» **Description of the task**: From the line containing "Kofferraummatte aus Gummi Nissan" through the last line of the entries below, repeat each line word for word and leave out the rest.
Data records Block Start
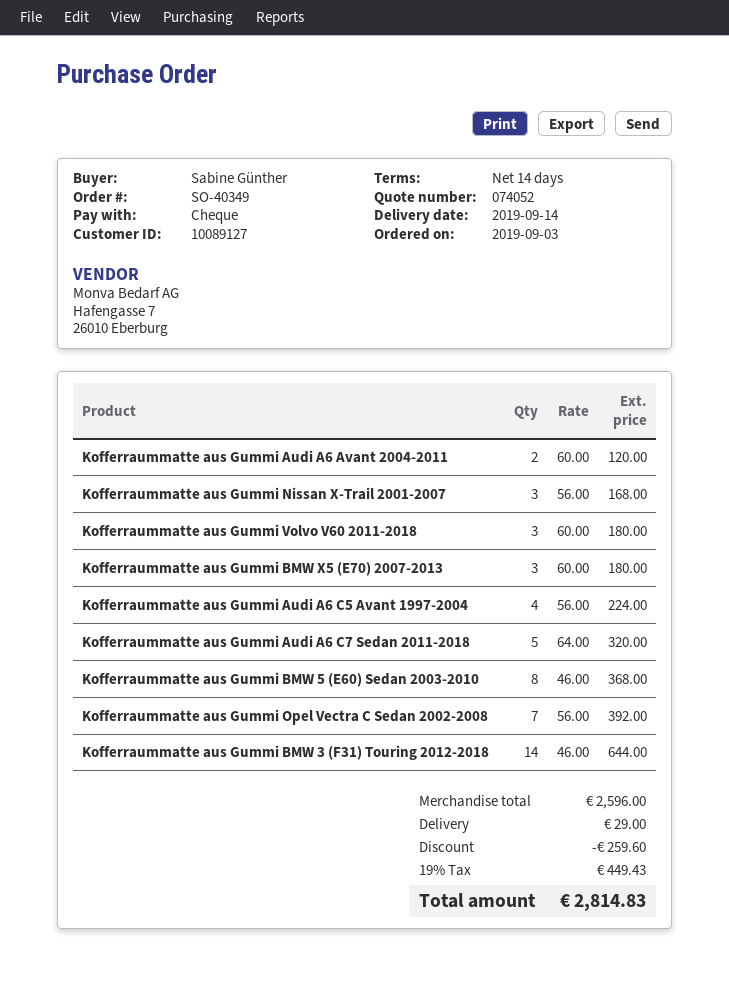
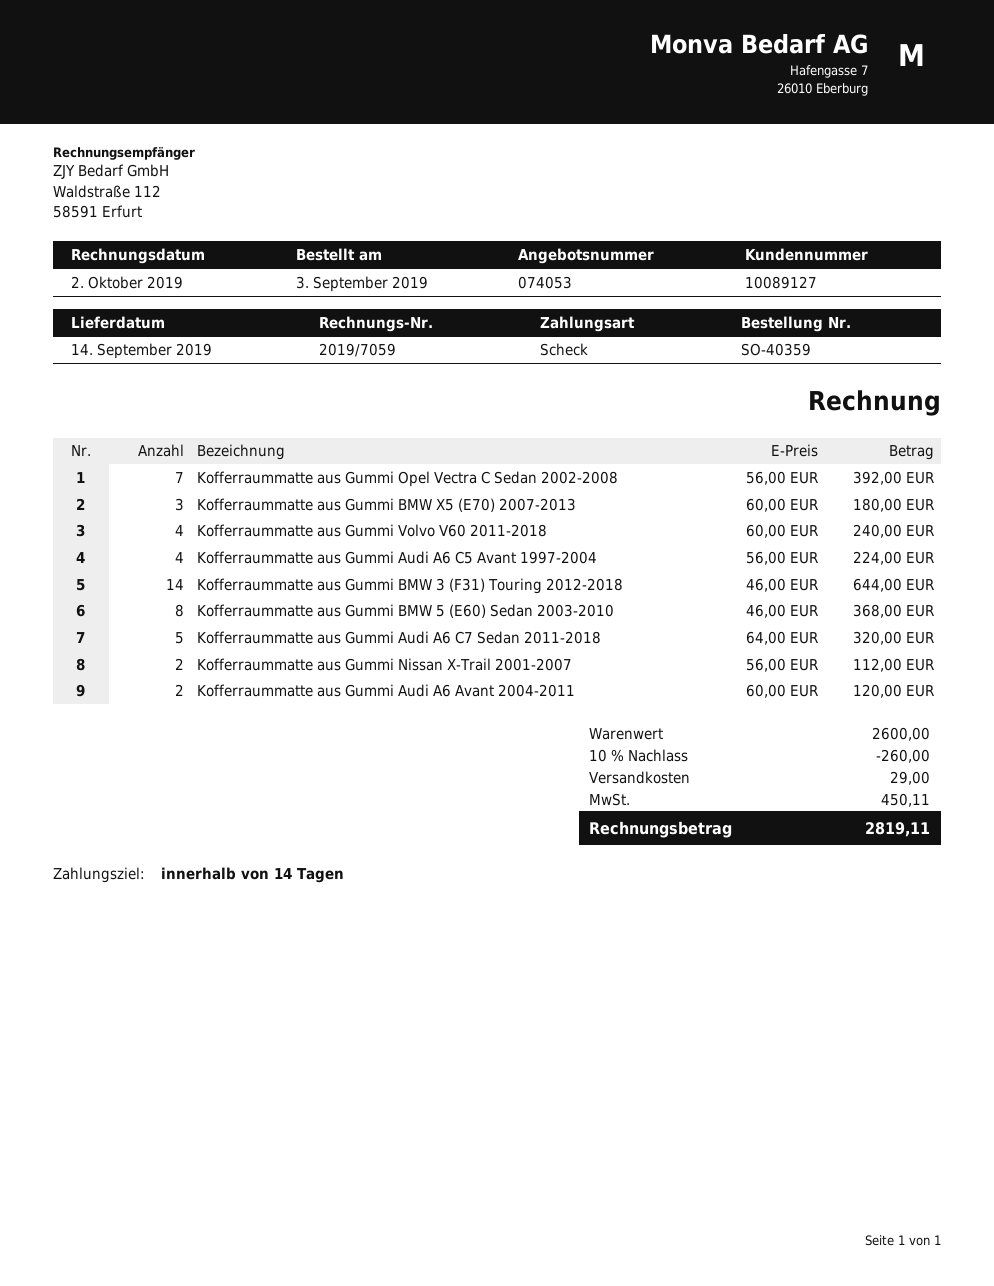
quote number: 074052 -> 074053
order number: SO-40349 -> SO-40359
Kofferraummatte aus Gummi Nissan X-Trail 2001-2007: 3 x 56.00 = 168.00 -> 2 x 56.00 = 112.00
Kofferraummatte aus Gummi Volvo V60 2011-2018: 3 x 60.00 = 180.00 -> 4 x 60.00 = 240.00
subtotal: 2596.00 -> 2600.00
discount: 259.60 -> 260.00
tax: 449.43 -> 450.11
total: 2814.83 -> 2819.11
Data records Block End
» **Result of the exercise**:
Kofferraummatte aus Gummi Nissan X-Trail 2001-2007: 3 x 56.00 = 168.00 -> 2 x 56.00 = 112.00
Kofferraummatte aus Gummi Volvo V60 2011-2018: 3 x 60.00 = 180.00 -> 4 x 60.00 = 240.00
subtotal: 2596.00 -> 2600.00
discount: 259.60 -> 260.00
tax: 449.43 -> 450.11
total: 2814.83 -> 2819.11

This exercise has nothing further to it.